Cellular neighborhoods communicate and interact with one another
As we’ve seen, different cellular neighborhoods recruit similar combinations of cell types. As the authors note, this can be interpreted as a form of communication between the cellular neighborhoods. In examining the communications networks of the CLR and DII groups, the authors observed clear differences.
In CLR patients, the follicle neighborhoods (containing the TLS) interacted with T cell- and macrophage-enriched neighborhoods and the vascularized smooth muscle. However, this interaction was absent in DII samples. Instead, in DII samples, the granulocyte-enriched neighborhood appeared to interact with the tumor boundary and bulk tumor – an interaction absent in the CLR group.
These results confirm that the tertiary lymphoid structure plays a major role in antigen presentation and the recruitment of T cells and macrophages.
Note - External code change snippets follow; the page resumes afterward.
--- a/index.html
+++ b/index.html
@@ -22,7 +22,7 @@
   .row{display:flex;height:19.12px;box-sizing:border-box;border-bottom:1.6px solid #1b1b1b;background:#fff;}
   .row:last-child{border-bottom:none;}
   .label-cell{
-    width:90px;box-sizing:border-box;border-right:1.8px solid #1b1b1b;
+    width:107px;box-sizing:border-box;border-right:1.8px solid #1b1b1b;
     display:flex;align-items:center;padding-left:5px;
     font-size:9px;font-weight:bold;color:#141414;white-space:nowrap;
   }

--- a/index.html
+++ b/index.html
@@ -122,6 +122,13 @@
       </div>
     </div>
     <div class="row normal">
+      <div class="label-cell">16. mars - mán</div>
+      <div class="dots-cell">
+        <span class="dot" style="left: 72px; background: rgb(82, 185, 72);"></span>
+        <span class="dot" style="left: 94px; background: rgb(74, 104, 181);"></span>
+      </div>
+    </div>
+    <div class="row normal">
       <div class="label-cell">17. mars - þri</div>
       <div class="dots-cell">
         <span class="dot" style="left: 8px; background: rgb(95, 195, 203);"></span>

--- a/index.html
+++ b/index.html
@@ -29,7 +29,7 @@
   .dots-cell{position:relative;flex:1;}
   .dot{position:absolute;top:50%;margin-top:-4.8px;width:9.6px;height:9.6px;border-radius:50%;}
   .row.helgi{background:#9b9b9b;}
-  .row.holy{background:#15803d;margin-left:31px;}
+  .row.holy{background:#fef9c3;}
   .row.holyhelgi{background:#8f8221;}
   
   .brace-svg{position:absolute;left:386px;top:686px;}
T cells appear to actively exchange information with the tumor boundary, which may account for an effective antitumoral response resulting in improved survival.
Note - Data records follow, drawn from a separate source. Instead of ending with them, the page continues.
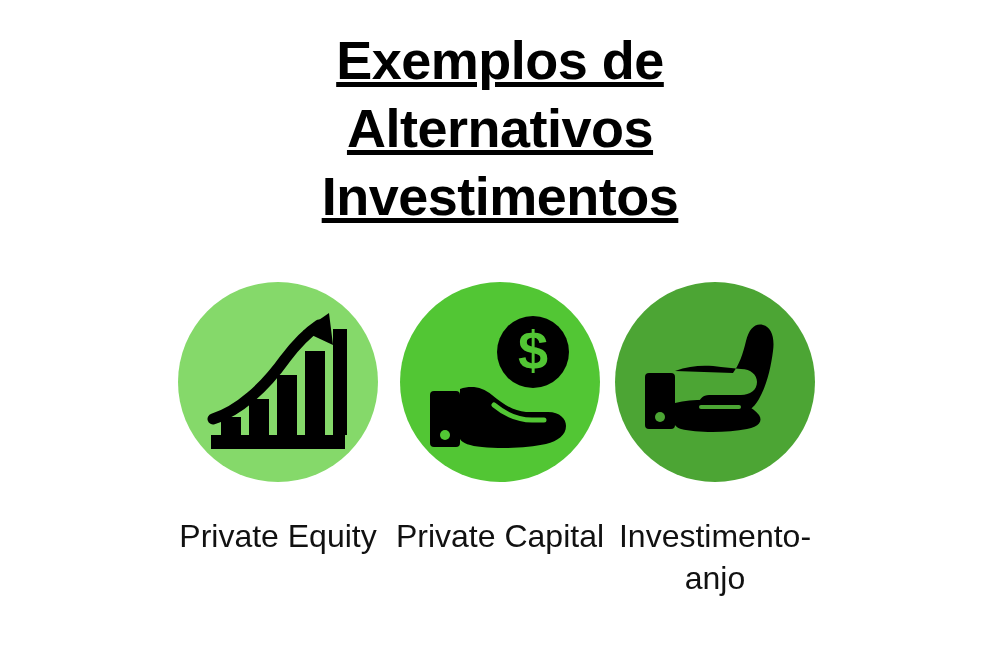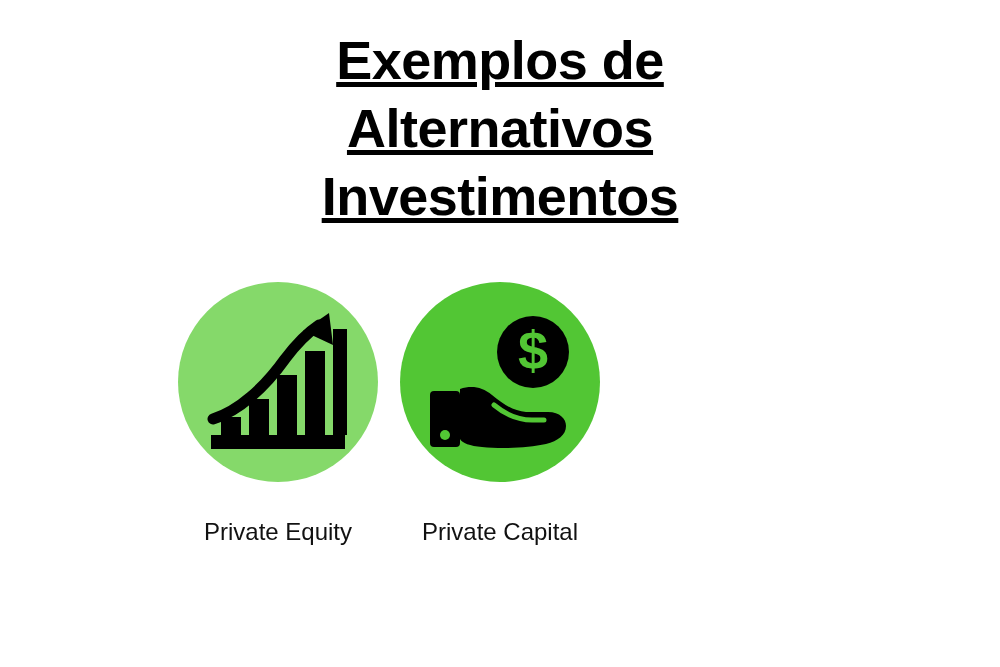--- a/index.html
+++ b/index.html
@@ -80,7 +80,7 @@
   .item-label {
     margin-top: 34px;
     font-family: "Liberation Sans", "DejaVu Sans", sans-serif;
-    font-size: 24px;
+    font-size: 32px;
     font-weight: 400;
     line-height: 1.3;
     color: #111111;

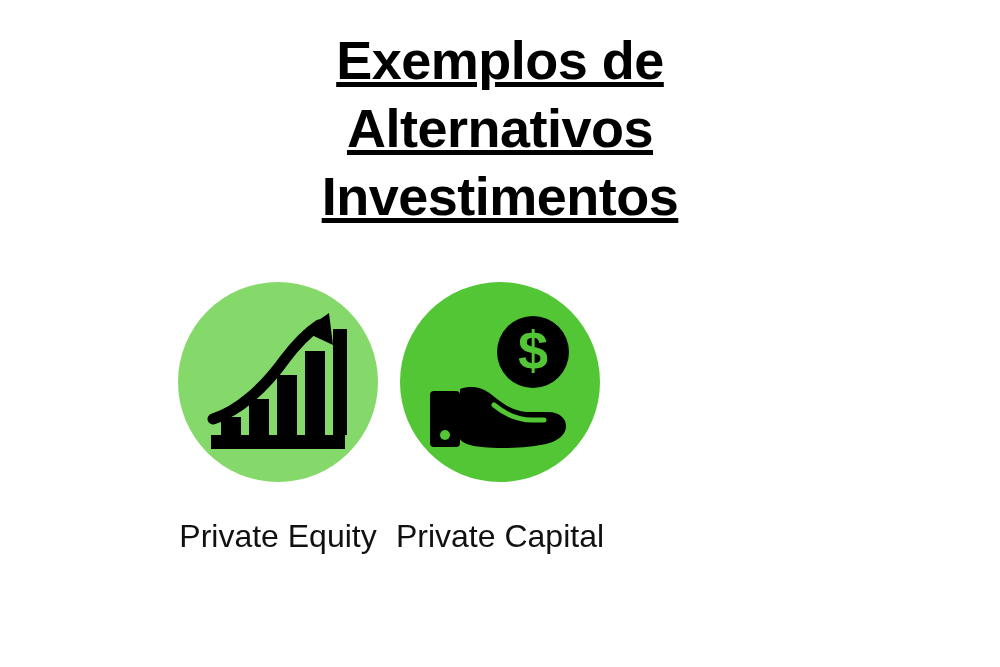--- a/index.html
+++ b/index.html
@@ -150,6 +150,38 @@
       <div class="item-label">Private Capital</div>
     </div>
 
+    <div class="item item-3">
+      <div class="circle" style="background:#4CA534;">
+        <span>
+          <svg width="160" height="150" viewBox="0 0 160 150" aria-hidden="true">
+
+            <rect x="10" y="66" width="30" height="56" rx="4" fill="#000000"></rect>
+            <circle cx="25" cy="110" r="5" fill="#4CA534"></circle>
+
+            <path d="M40,64 C56,58 72,58 86,60
+                     L106,62 C116,62 122,68 122,75
+                     C122,83 115,88 106,88
+                     L74,88 C68,88 64,92 64,97
+                     C64,102 68,106 74,106
+                     L104,106
+                     C112,106 118,102 124,92
+                     C132,78 136,60 138,44
+                     C140,30 136,20 128,18
+                     C120,16 114,22 111,34
+                     C108,47 104,58 98,66" fill="#000000"></path>
+
+            <path d="M40,96 C56,92 74,92 92,94
+                     C108,96 118,100 124,108
+                     C128,114 124,120 112,122
+                     C92,126 62,126 46,122
+                     C40,120 38,116 38,112 Z" fill="#000000"></path>
+
+            <path d="M66,100 L104,100" stroke="#4CA534" stroke-width="4" fill="none" stroke-linecap="round"></path>
+          </svg>
+        </span>
+      </div>
+      <div class="item-label">Investimento-anjo</div>
+    </div>
 
   </div>
 </div>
In DII patients, on the other hand, the macrophage-enriched neighborhood four appeared to suppress immune activation in the T cell-enriched neighborhood, and the T cell neighborhood did not exchange information with the tumor boundary, which may impair the antitumoral response.
Conceptual framework for describing CRC immune tumor microenvironment spatial behavior. Source: Schürch et al. / CC BY
The framework for cellular neighborhood analysis presented in this study is useful for interpreting spatial biology in a dynamic tissue, such as the tumor microenvironment. This framework can be applied to any CODEX dataset, and as the authors note in their paper, “Applying these tools to large, well-annotated patient cohorts could yield clinical biomarkers, therapeutic strategies, and insight into how spatial tissue behaviors facilitate antitumoral immunity.”